It’s been nearly eight months since I watched a Bond movie. I need to get back on that. Perhaps this article, coming with the 50th anniversary of the franchise, will get me motivated again. It tells the story of all the elements that had to come together the get the first movie made. While Bond seems old hat these days, once he was the face of a bright, space age future.
This is an older, stiffer world, with Britain just five years removed from food rationing and America still in an era of Kramdens, Eisenhowers, and finned Caddies…But it is also a world in transition.
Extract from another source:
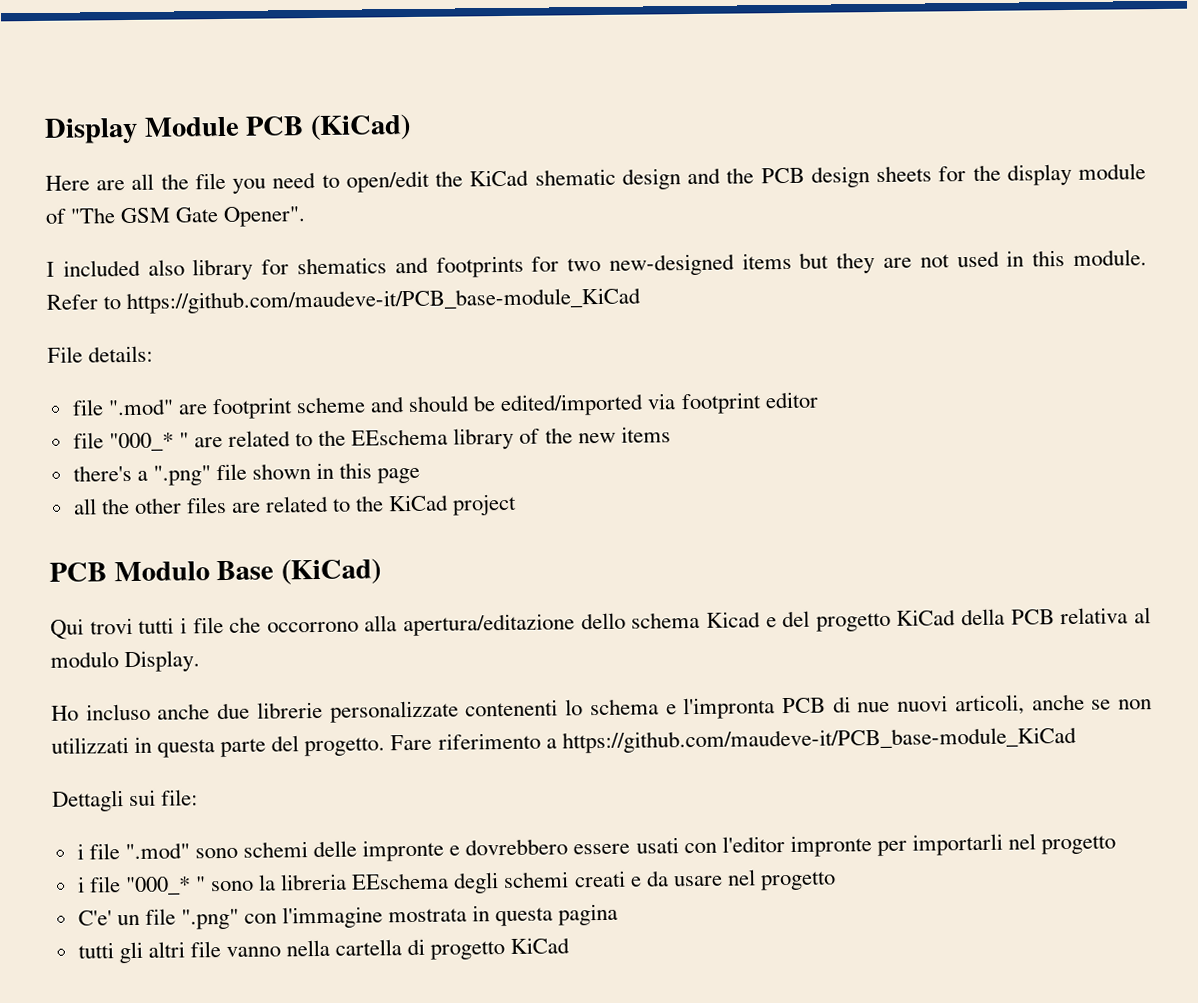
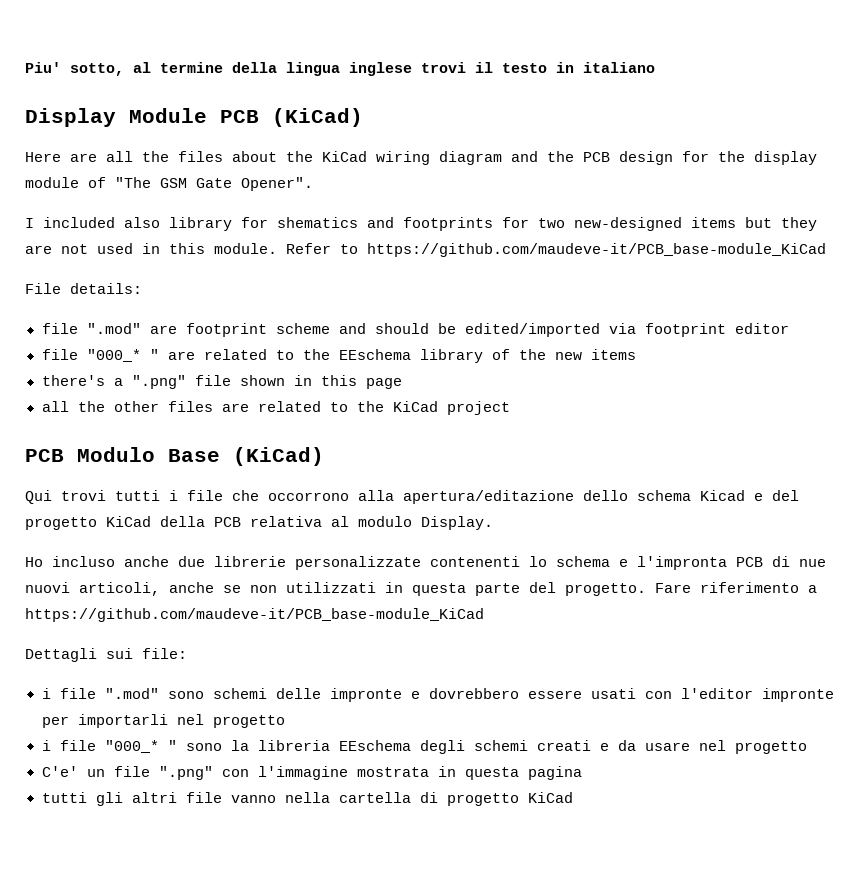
(44, 130) none -> [25,62,655,76] Piu' sotto, al termine della lingua inglese trovi il testo in italiano //
[194,168,681,194] file you need to open/edit the KiCad shematic design -> [178,151,502,165] files about the KiCad wiring diagram
[876,165,933,183] sheets -> (673, 158) none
Transatlantic jet service is newly available to commercial passengers, thanks to the carriers B.O.A.C. and Pan American. G. D. Searle & Company, a pharmaceutical concern, is awaiting approval from the Food and Drug Administration to market one of its products, Enovid, as a birth-control pill for women. A scrubbed, fit group of U.S. military test pilots has just been introduced to the public as the Mercury Seven, America’s first astronauts. And the undeclared Democratic front-runner in the next presidential election is only 42 years old.
I loved this bit about what Sean Connery brought to the role, put in more modern terms.
Connery’s rough-hewn background served Cinema Bond well—it made him a more plausible creation than Fleming’s Bond. Whereas the latter is a roguish posh boy, steeped in the finer things in life, who just happens to be a cold-blooded assassin, the former is not unlike Don Draper as portrayed by Jon Hamm in Mad Men: a mysterious self-creation whose virile good looks opened doors in his young adulthood, and who seized upon these openings to learn the ropes as a gentleman, connoisseur, and lover, transforming himself into a convincing but dangerous facsimile of all of the above.